Andrews seems to acknowledge Dickens’s own concerns on child welfare in education as there is not a great deal of counter argument against the pervading mood of the chapter which suggests that England was ‘making a terrible mistake allowing children to be educated in such places’ (143). Clearly if we take into account the details from Dickens’s biographic information provided by Ackroyd we can begin to be tempted to believe that these fictional schools were closer to reality than first imagined.Indeed, on a visit to London in 1843, a year before the publication of Martin Chuzzlewit, in which Ackroyd suggests it was possible that Dickens intended to include ‘an exposure of child employment’ (Ackroyd 1990, 394). Dickens commented on the conditions of an unknown establishment ‘I have seldom seen, anything so shocking as the dire neglect of soul and body exhibited in these children’ (Andrews 1979, 143).
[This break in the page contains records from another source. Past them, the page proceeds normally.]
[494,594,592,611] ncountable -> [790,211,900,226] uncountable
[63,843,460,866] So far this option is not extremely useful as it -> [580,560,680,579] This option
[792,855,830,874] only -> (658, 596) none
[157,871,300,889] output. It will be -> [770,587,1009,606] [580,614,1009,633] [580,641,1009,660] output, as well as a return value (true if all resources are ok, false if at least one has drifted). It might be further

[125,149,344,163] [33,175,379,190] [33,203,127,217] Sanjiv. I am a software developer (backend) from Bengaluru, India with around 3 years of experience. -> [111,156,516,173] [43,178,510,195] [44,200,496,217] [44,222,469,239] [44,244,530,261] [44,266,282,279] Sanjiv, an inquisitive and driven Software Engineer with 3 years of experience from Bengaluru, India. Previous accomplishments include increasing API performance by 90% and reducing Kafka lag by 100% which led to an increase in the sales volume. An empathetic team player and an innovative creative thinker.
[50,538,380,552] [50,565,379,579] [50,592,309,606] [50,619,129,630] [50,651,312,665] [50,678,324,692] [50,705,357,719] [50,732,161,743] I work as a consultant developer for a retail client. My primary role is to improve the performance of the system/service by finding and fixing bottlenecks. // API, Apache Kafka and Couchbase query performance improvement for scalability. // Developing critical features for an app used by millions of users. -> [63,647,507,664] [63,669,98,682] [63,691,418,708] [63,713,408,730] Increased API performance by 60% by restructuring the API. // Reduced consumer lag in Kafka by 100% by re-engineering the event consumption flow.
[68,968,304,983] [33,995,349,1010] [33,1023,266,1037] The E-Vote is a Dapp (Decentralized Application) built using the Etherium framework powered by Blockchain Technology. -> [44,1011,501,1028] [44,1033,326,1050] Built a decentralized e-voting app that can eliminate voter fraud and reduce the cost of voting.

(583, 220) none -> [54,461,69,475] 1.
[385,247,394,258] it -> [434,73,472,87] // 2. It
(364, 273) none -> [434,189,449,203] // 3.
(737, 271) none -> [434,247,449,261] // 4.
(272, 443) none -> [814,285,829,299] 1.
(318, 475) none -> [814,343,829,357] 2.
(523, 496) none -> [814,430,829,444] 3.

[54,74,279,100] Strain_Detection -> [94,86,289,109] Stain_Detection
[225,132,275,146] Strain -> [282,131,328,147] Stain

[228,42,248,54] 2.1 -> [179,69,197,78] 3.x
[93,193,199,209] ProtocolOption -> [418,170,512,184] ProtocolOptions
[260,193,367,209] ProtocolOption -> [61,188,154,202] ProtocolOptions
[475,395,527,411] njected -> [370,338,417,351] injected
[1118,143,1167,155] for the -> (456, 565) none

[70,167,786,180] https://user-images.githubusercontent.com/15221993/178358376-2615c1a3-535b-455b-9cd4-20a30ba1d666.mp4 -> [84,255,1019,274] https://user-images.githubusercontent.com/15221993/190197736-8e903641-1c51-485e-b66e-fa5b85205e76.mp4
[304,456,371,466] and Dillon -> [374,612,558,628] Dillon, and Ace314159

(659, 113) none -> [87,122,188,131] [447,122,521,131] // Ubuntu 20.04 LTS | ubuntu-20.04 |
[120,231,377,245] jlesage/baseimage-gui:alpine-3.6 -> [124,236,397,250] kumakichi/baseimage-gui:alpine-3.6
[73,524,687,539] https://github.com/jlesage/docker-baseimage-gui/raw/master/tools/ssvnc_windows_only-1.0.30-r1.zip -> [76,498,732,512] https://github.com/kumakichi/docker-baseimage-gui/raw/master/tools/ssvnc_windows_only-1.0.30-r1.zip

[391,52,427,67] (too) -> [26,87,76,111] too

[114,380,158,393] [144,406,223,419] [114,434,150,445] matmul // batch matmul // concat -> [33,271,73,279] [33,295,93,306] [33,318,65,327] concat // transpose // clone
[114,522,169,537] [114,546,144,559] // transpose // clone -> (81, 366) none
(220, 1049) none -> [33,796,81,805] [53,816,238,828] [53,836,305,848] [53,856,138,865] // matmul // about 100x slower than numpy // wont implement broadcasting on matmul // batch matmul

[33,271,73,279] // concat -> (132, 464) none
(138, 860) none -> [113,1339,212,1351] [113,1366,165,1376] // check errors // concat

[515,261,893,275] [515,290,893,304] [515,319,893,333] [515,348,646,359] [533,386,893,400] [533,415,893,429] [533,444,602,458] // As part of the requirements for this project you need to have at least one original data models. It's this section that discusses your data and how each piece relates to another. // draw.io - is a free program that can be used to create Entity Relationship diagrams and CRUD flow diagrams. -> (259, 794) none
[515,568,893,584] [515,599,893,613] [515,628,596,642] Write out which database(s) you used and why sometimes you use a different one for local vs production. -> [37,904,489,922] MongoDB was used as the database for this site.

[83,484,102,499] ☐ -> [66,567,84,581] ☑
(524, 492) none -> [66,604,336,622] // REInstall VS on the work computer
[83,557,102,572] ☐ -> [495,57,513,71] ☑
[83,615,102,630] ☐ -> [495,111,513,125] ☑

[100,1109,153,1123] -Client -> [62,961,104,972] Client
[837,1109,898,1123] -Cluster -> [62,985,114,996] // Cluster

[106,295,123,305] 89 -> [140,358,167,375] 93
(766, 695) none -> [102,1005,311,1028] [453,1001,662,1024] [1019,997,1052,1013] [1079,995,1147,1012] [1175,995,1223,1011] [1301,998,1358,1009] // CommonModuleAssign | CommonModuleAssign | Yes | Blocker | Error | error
Of course, this is digressing from the concentration on the novels of Dickens, however, it is clear just from two short examples that Dickens used his experiences of Victorian schools to mould and reflect upon in his fiction.In conclusion, I have discovered a wealth of information and criticism on the condition of childhood in Dickens. The fusion of two diametrically opposed viewpoints conflicting against a backdrop of Victorian society makes for a very fresh and continually evolving culture of criticism. Having the Romantic and the Puritan views as an anchor for my research it was useful for me to explore these notions with regards to education, especially the study of Andrews in which he proposes the rationalist school wish to ‘force’ (Andrews 1979, 143) children out of childhood as quickly as possible.There is no doubt though, that the aspect of ‘moral art’ (Hardy 1970, 3) that Hardy discusses was most useful. The concept of the adult harbouring both the ‘crooked and the straight’ (10) whilst the child lives in ‘isolated purity’ (5) was a both beautiful and penetrating view of the light and the dark side of virtue. It is the sentiment Dickens evokes that is the feeling that stays with the reader.

The verisimilitude that the child in Dickens’s novels has enables the reader to engage with their own memories of childhood, and ensures that to his fictions readers will be ‘forever returning to’.